Owen Strachan, Managing Director of the Carl F. H. Henry Center for Theological Understanding at Trinity Evangelical Divinity School posted on adoption yesterday. I love his thoughts and dreams for the church when it comes to adoption and the church:
Perhaps in coming days, we’ll see churches flooded with children from around the world worshiping the living God, the One who cares for the poor and needy (Psalm 140:12). Once abandoned, once destitute, perhaps we’ll see a great movement of children who now know not only warmth and care, but love in its most extreme form, the love of God in Christ as preached and lived out in the local church.

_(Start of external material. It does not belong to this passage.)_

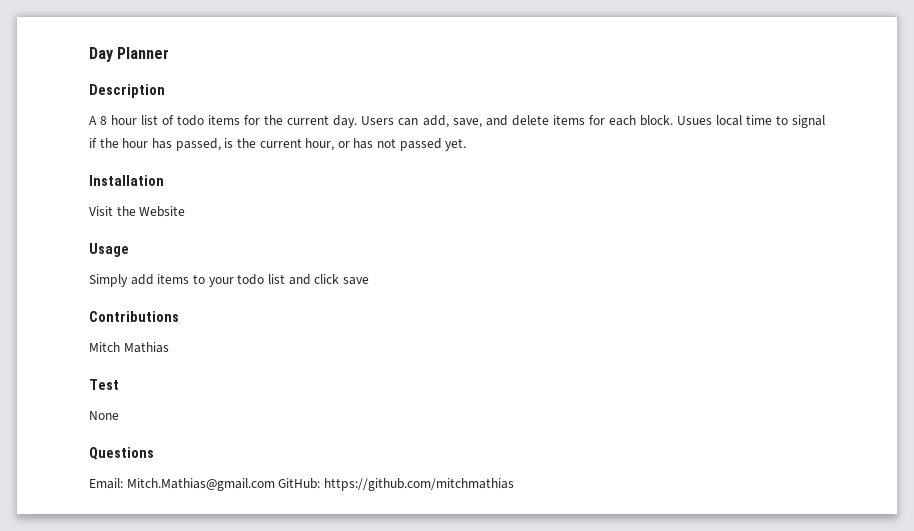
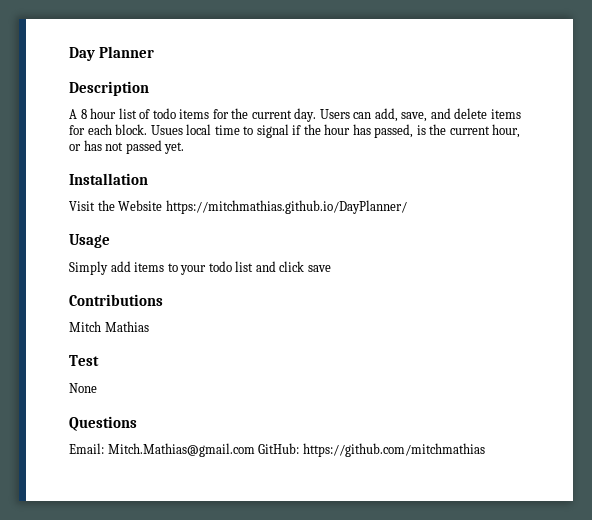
(186, 211) none -> [165,200,407,214] https://mitchmathias.github.io/DayPlanner/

Were this to be true, we might see that all tribes and tongues of the earth may discover the gospel not simply through missionaries who go and stay, but missionaries who go and bring back. That is, couples who could spend their money on a bigger home, or a faster car, or yet another expensive vacation will catch a vision for investing their hard-earned money in the salvation of the lost through adoption of the orphan. Maybe you don’t have to be sent through a foreign missions board to be a missionary; maybe you can be one by the simple but life-transforming act of adopting a child or two (or three or four).
Couples could do this when past the child-bearing years, as well. Have some money and extra time? Maybe adoption–or support of the adoption efforts of other families–is for you and will be a better way to pass the time than still more perfection of one’s golf swing or enhancement of one’s wardrobe. There’s nothing wrong with these things in moderation, but there seems to be a higher cause to serve with one’s time in later, more comfortable years.
It is difficult to estimate the difference we Christians could make if we wholeheartedly bought into this mission. How much would we bless lonely, isolated, suffering children by adopting, and how much would the Lord bless us in our decision to deny ourselves yet another material pleasure and to spend that money as a missionary and an agent of mercy to the lost?
Thanks for posting my friend. Really encouraging.